Microsoft’s role in government email hack under cyber-inquiry scrutiny

Priya Walia

Cybersecurity Microsoft Azure Domain Fronting

In a recent development that rattled the cyber world, Microsoft found itself in the crosshairs of a U.S. cyber inquiry after a breach of government officials’ email accounts. The planned investigation by a cybersecurity advisory panel will include an examination of the software giant’s role in the hack, which is suspected to be done by Chinese hackers.

The Cyber Safety Review Board, under the Biden administration, is set to focus broadly on risks to cloud computing infrastructure, Bloomberg reported.

According to a Department of Homeland Security official, as quoted by Bloomberg, the board will delve into identity and authentication management, looking into all relevant cloud service providers.

The cyber breach gave rise to vocal criticism from lawmakers like Senator Ron Wyden, who wrote to Attorney General Merrick Garland, Federal Trade Commission Chair Lina Khan, and Director of the Cybersecurity and Infrastructure Security Agency Jen Easterly.

In his letter, Senator Wyden firmly suggested that Microsoft’s cybersecurity procedures were sloppy and required a thorough investigation.

The public scrutiny surrounding Microsoft’s cybersecurity practices isn’t new. Recently, the company faced increasing criticism from computer security experts and government agencies who questioned the adequacy of its customer protection measures against breaches.

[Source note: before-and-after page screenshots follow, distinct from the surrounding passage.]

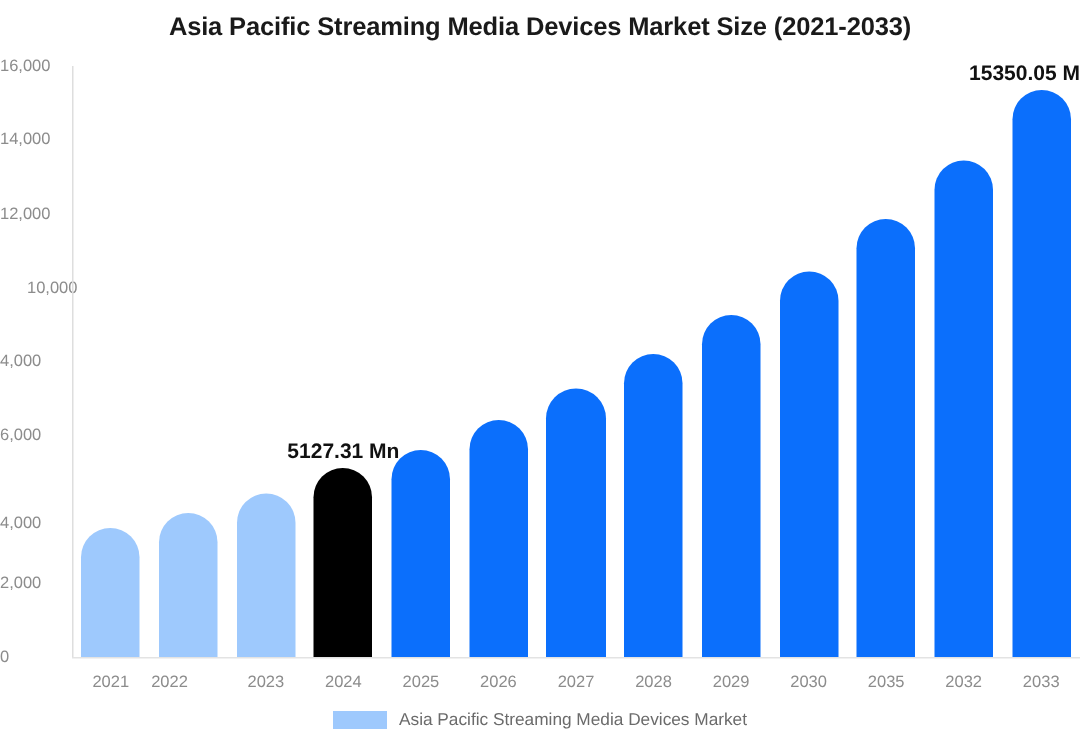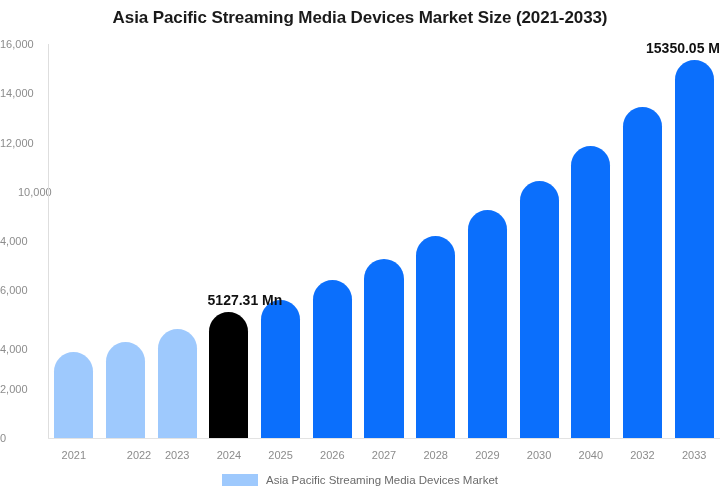--- a/index.html
+++ b/index.html
@@ -173,7 +173,7 @@
       <div class="x-lbl" style="left: 694.154px;">2033</div>
     </div>
   <div id="value-labels">
-      <div class="value-label" style="top: 291.74px; left: 228.923px; margin-left: 16px;">5127.31 Mn</div>
+      <div class="value-label" style="top: 291.74px; left: 228.923px;">5127.31 Mn</div>
       <div class="value-label edge" style="top: 40.005px; left: 720px;">15350.05 M</div>
     </div>
 

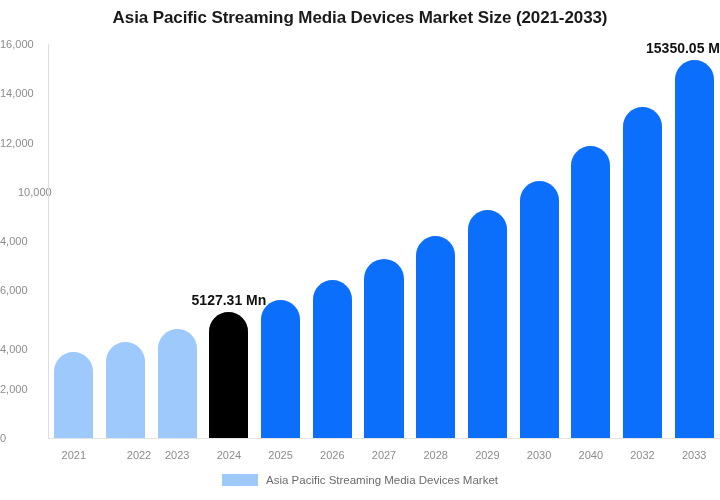--- a/index.html
+++ b/index.html
@@ -159,7 +159,7 @@
 
   <div id="x-labels">
       <div class="x-lbl" style="left: 73.8462px;">2021</div>
-      <div class="x-lbl" style="left: 139px;">2022</div>
+      <div class="x-lbl" style="left: 113px;">2022</div>
       <div class="x-lbl" style="left: 177.231px;">2023</div>
       <div class="x-lbl" style="left: 228.923px;">2024</div>
       <div class="x-lbl" style="left: 280.615px;">2025</div>

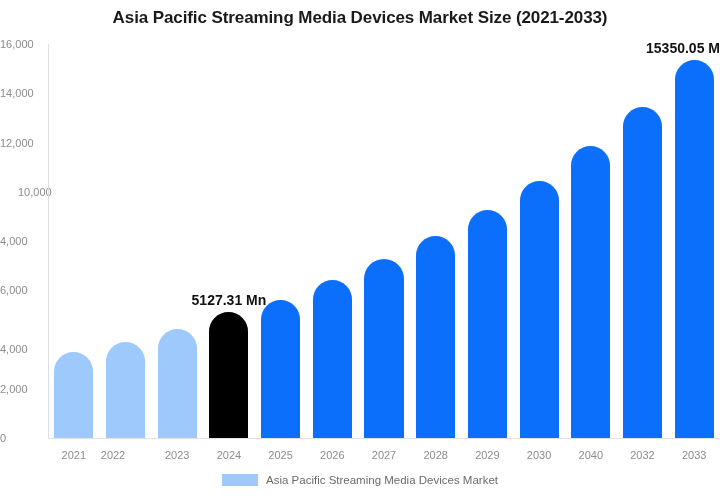--- a/index.html
+++ b/index.html
@@ -168,7 +168,7 @@
       <div class="x-lbl" style="left: 435.692px;">2028</div>
       <div class="x-lbl" style="left: 487.385px;">2029</div>
       <div class="x-lbl" style="left: 539.077px;">2030</div>
-      <div class="x-lbl" style="left: 590.769px;">2040</div>
+      <div class="x-lbl" style="left: 590.769px;">2035</div>
       <div class="x-lbl" style="left: 642.462px;">2032</div>
       <div class="x-lbl" style="left: 694.154px;">2033</div>
     </div>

The email hack resonated powerfully because it occurred shortly before Secretary of State Antony Blinken’s planned trip to meet President Xi Jinping of China. Additionally, the hack utilized a Microsoft consumer signing key, which enabled the hackers to penetrate the networks and obtain entry to the officials’ emails.

In response, Microsoft committed to making 31 critical security logs accessible to licensees of the company’s lower-cost cloud services from September onwards to tighten their cybersecurity measures. The company also plans to extend the retention period for security logs from 90 to 180 days.

This tale underpins the need for relentless vigilance and rigorous security protocols in our increasingly connected world. It serves as a stern reminder of how even the giants of the tech world can stumble when it comes to cybersecurity.